What’s more, Parliament has provided local politicians with the right to give car users a comprehensive kicking, and that’s why places such as Durham and London have already resorted to legalised theft by charging motorists to use roads that were previously free at the point of use.


The cost of parking has risen to more than £30 a day in some areas. People who accidentally overrun their time on a meter by a few minutes or park an inch or two outside designated areas receive fines that are grossly disproportionate to the severity of the alleged misdemeanours.


The latest scam is for council employees in Nazi-like uniforms to invite fear and civil unrest by lurking around some dark car parks late at night, fining unsuspecting motorists who genuinely don’t know that pay and display tickets must now be bought up until 10pm.


As car users, we're not scum, we're decent people. We’re not on the margins, we’re in the mainstream. We’re not elitist, we’re ordinary, working class folk. We’re not criminals, we’re partaking in the thoroughly legal and respectable activity of car travel as we go to work or school. We’re not looking for the subsidies that bus, coach, train, tram and airline passengers enjoy. We always pay our own way - and then some.


We don't plan to go away, but if Britain's 50 million car users were to somehow disappear, so too would Britain's domestic car industry, which directly or indirectly employs getting on for one million tax-paying workers.
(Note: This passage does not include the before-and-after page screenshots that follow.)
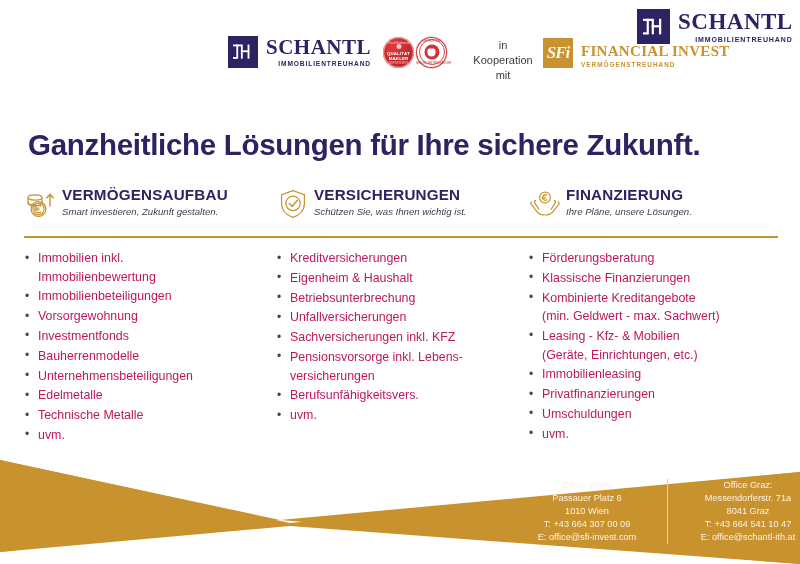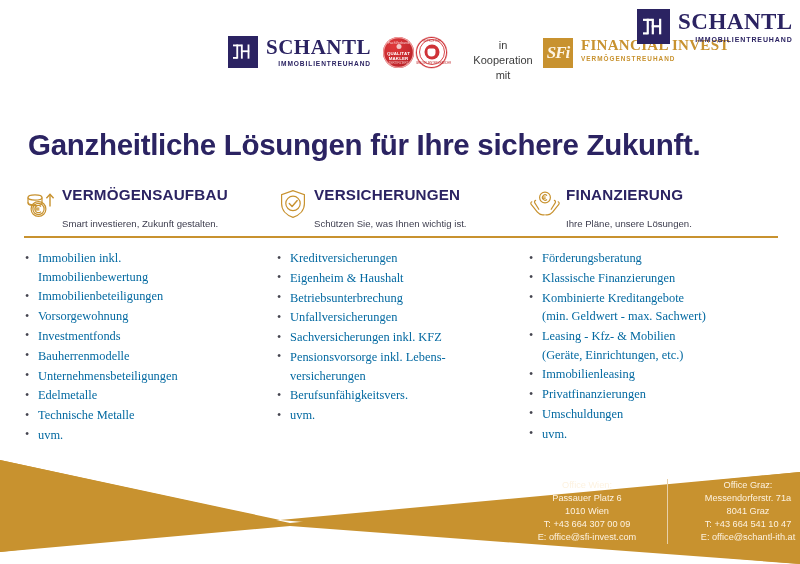--- a/index.html
+++ b/index.html
@@ -72,21 +72,21 @@
     font-size:2.6px; color:#c23034; letter-spacing:.1px; }
 
   .kooperation {
     position: absolute; left: 470px; top: 38px; width: 66px;
     text-align: center; font-size: 11px; color: #3c3c3c; line-height: 15px;
   }
 
   
   .sfi-lockup {
     position: absolute; left: 543px; top: 38px;
-    display: flex; align-items: flex-start; gap: 8px;
+    display: flex; align-items: flex-end; gap: 8px;
   }
   .sfi-mark {
     width: 30px; height: 30px; background: #c8922f;
     display: flex; align-items: center; justify-content: center;
     color: #fdf4e3; font-family: "Liberation Serif", serif; font-weight: bold;
     font-size: 17px; letter-spacing: -1px; font-style: italic;
   }
   .sfi-words { display: flex; flex-direction: column; line-height: 1; }
   .sfi-name {
     color: #c8922f; font-family: "Liberation Serif", serif; font-weight: bold;
@@ -118,39 +118,38 @@
   .col { width: 252px; padding-right: 14px; }
   .col-head { display: flex; align-items: flex-start; gap: 4px; height: 46px; }
   .col-icon { width: 34px; height: 34px; flex: 0 0 34px; margin-top: 1px; }
   .col-icon svg { display: block; width: 34px; height: 34px; }
   .col-titles { display: flex; flex-direction: column; }
   .col-title {
     color: #2b2362; font-size: 15.2px; font-weight: bold; letter-spacing: .2px;
     line-height: 18px;
   }
   .col-sub {
-    color: #3d3d4e; font-size: 9.6px; line-height: 13px; margin-top: 13px;
+    color: #3d3d4e; font-size: 9.6px; font-style: italic; line-height: 13px; margin-top: 1px;
   }
 
   .rule {
     position: absolute; left: 24px; top: 236px; width: 754px; height: 2px;
     background: #c8922f;
   }
 
   .lists {
     position: absolute; left: 24px; top: 249px; width: 756px;
     display: flex;
   }
   .list-col { width: 252px; padding-right: 12px; }
   ul.bullets { list-style: none; }
   ul.bullets li {
     position: relative; padding-left: 14px;
-    color: #0369a1; font-size: 12.4px; line-height: 18.6px;
+    color: #be185d; font-size: 12.4px; line-height: 18.6px;
     margin-bottom: 1.2px;
-    font-family: Liberation Serif, serif;
   }
   ul.bullets li:before {
     content: "\2022"; position: absolute; left: 1px; top: -0.5px;
     color: #44444f; font-size: 12px;
   }
   ul.bullets li .cont { display: block; }
 
   
   .bowtie { position: absolute; left: 0; bottom: 0; width: 800px; height: 124px; }
   .bowtie svg { display: block; }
More important, Britain Plc would collapse. The harsh fact is that the Brits who design, make, sell, service and use cars can be thanked for propping up the British economy. Without us, and the scores of billions we contribute to the central kitty annually, HM Treasury would become insolvent. Remember all that when next you hear or see somebody in authority giving us a hard time and looking for devious ways to fleece us yet again.